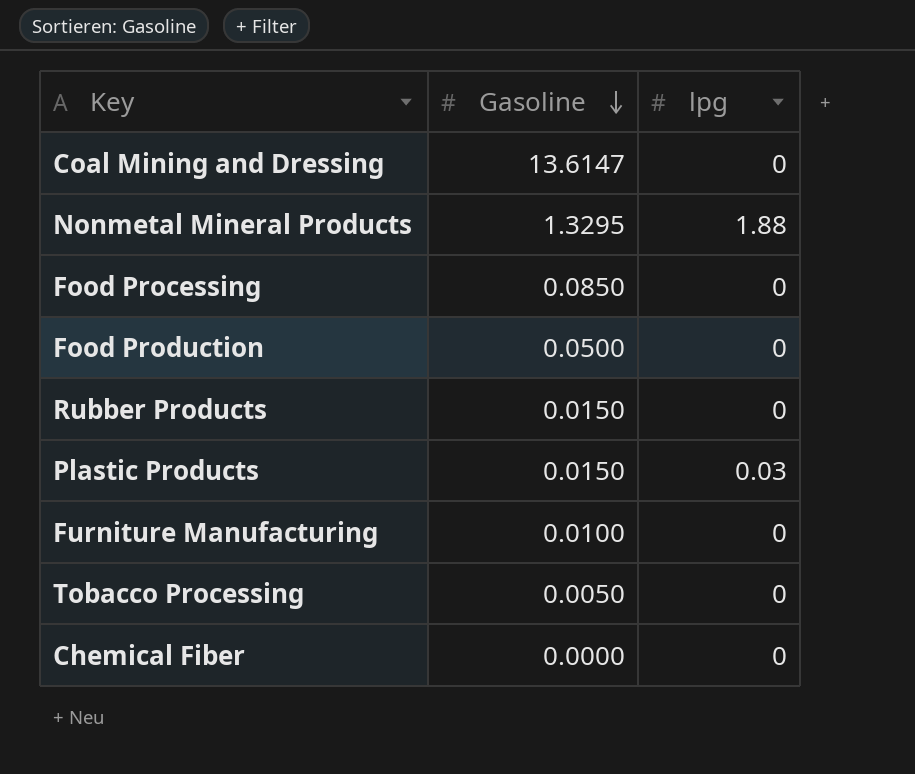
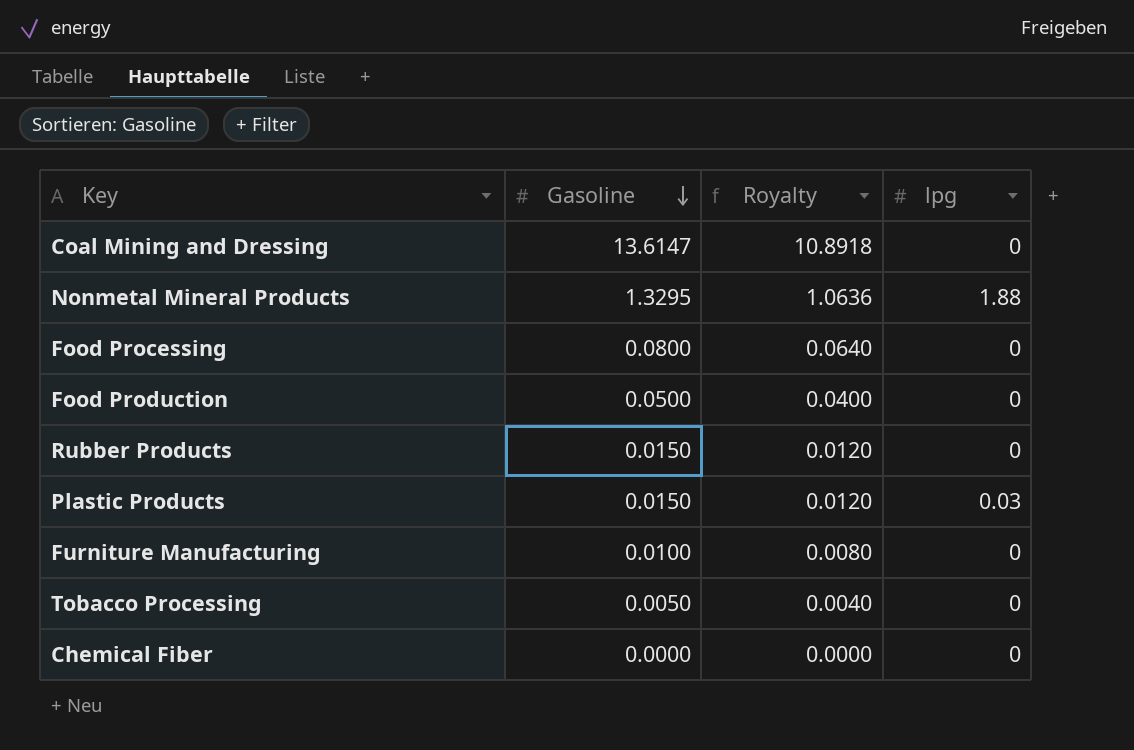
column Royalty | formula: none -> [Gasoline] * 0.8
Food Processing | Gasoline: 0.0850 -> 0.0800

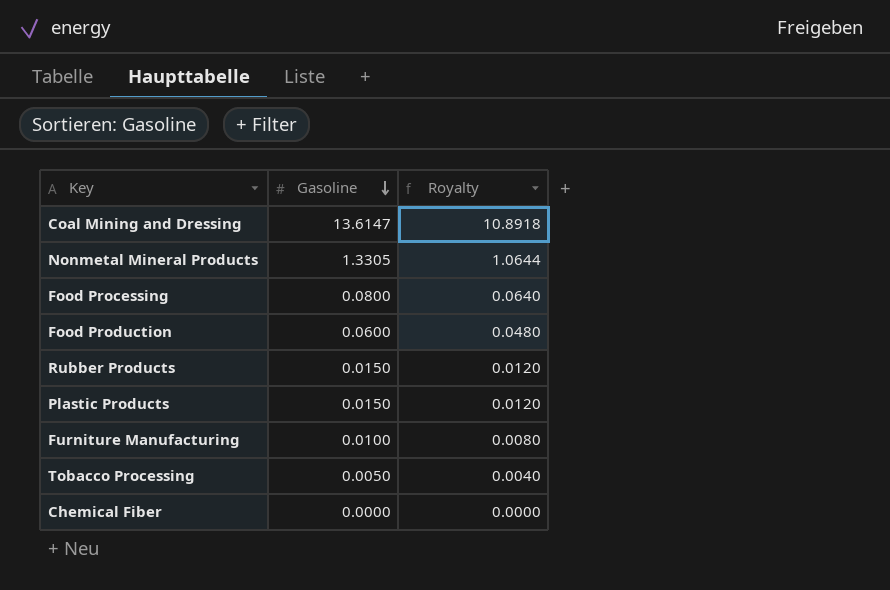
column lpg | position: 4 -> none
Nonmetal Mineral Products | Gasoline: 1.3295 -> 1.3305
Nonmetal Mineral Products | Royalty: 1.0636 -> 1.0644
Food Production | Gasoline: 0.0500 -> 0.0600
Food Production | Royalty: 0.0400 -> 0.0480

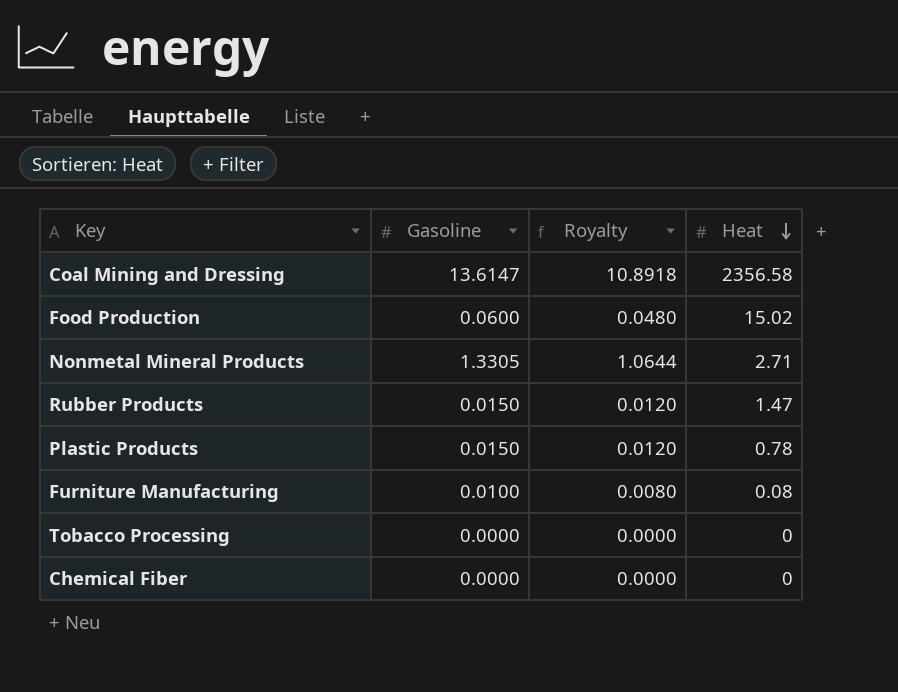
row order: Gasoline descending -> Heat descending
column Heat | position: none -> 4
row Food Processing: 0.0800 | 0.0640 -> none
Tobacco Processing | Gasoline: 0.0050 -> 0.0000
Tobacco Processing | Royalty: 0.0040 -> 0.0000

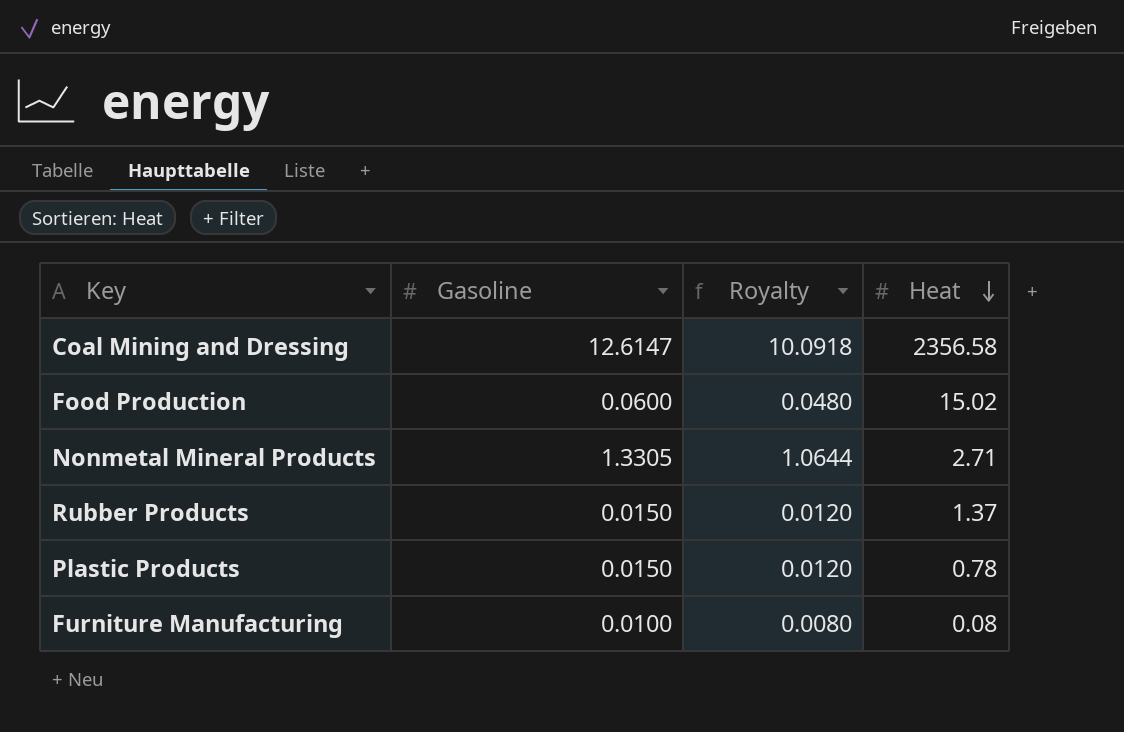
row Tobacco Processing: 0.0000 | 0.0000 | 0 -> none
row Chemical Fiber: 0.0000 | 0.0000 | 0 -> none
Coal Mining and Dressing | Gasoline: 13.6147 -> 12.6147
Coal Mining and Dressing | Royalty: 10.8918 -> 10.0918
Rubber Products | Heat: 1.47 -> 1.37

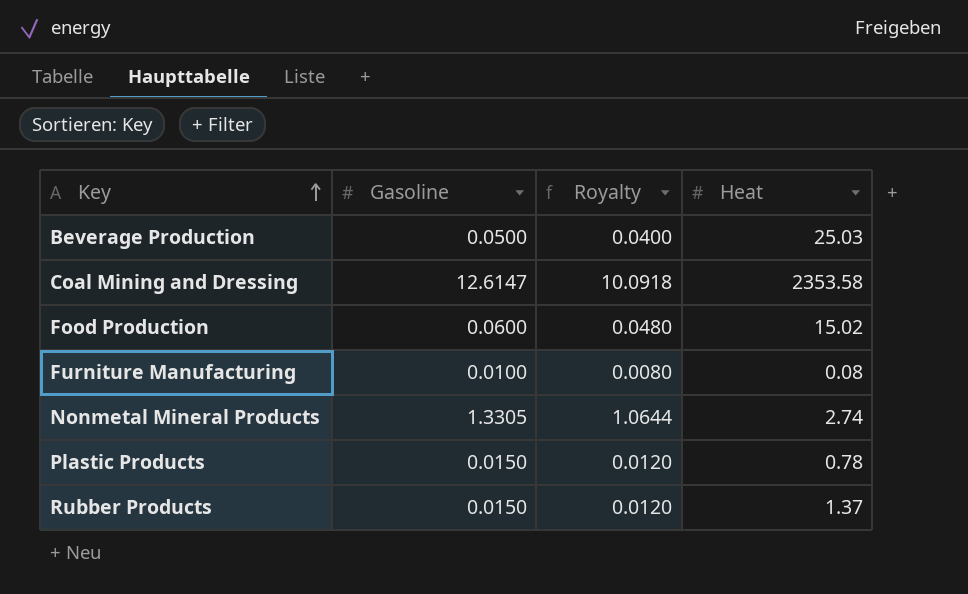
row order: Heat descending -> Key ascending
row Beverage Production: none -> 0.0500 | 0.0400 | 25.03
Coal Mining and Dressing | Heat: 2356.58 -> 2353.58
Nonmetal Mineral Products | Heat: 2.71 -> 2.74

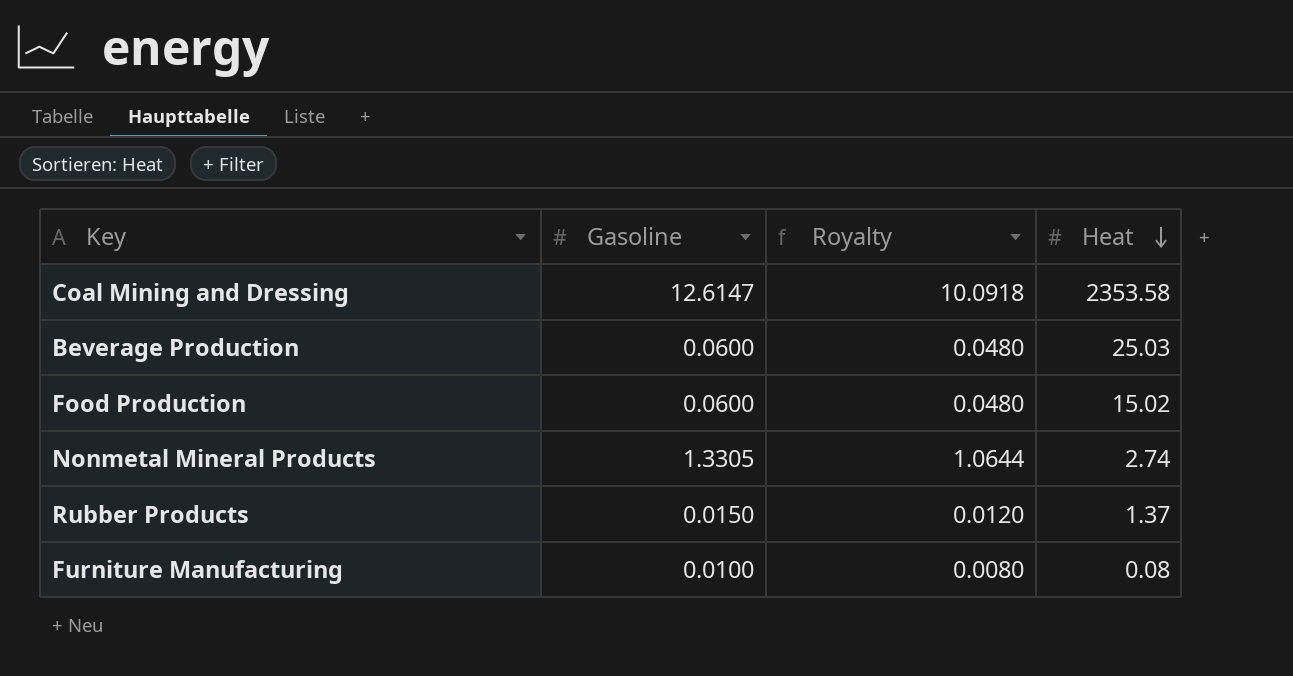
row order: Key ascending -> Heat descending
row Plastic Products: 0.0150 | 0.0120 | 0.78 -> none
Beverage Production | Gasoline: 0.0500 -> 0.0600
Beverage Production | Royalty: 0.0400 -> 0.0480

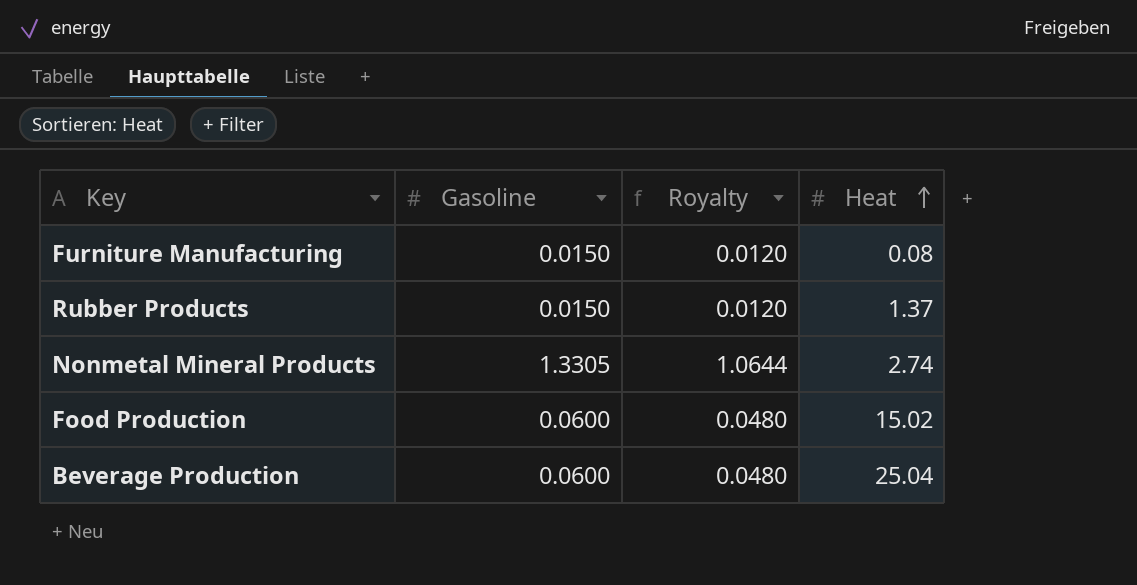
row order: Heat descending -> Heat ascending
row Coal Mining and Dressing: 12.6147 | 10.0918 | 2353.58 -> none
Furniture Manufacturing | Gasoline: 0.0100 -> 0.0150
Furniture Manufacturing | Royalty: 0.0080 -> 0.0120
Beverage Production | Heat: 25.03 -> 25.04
...
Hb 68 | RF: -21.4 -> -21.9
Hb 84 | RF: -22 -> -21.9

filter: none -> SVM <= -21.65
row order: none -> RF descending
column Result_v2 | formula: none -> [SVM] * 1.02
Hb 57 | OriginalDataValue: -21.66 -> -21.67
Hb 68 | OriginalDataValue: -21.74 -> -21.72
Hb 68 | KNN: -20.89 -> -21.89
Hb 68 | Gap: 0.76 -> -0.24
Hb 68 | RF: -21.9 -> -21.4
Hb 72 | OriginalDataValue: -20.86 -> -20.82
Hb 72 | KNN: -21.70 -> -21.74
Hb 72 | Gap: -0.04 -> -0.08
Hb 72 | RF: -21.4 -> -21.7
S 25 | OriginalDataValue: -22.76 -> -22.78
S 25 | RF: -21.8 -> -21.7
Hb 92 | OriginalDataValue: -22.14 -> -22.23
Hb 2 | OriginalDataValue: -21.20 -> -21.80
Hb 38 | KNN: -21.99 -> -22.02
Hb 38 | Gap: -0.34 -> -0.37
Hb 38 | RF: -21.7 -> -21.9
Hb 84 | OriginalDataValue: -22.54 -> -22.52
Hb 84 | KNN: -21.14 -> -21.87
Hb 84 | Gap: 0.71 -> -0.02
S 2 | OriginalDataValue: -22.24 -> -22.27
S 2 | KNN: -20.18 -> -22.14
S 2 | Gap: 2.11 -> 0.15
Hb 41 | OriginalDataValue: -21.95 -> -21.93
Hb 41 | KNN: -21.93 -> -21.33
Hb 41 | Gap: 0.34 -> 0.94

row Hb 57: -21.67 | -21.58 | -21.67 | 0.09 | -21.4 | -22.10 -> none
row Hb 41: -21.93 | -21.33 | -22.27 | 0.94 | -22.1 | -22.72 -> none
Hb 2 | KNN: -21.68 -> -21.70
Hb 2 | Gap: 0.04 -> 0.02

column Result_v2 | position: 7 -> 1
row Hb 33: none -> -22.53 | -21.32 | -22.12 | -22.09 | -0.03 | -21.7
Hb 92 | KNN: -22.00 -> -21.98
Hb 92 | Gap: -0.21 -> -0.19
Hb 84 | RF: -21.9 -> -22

> **AIM OF THE EXERCISE**:
Copy each line of the records that contains the word "column".

> **RESULT OF THIS TASK**:
column Royalty | formula: none -> [Gasoline] * 0.8
column lpg | position: 4 -> none
column Heat | position: none -> 4
column Result_v2 | formula: none -> [SVM] * 1.02
column Result_v2 | position: 7 -> 1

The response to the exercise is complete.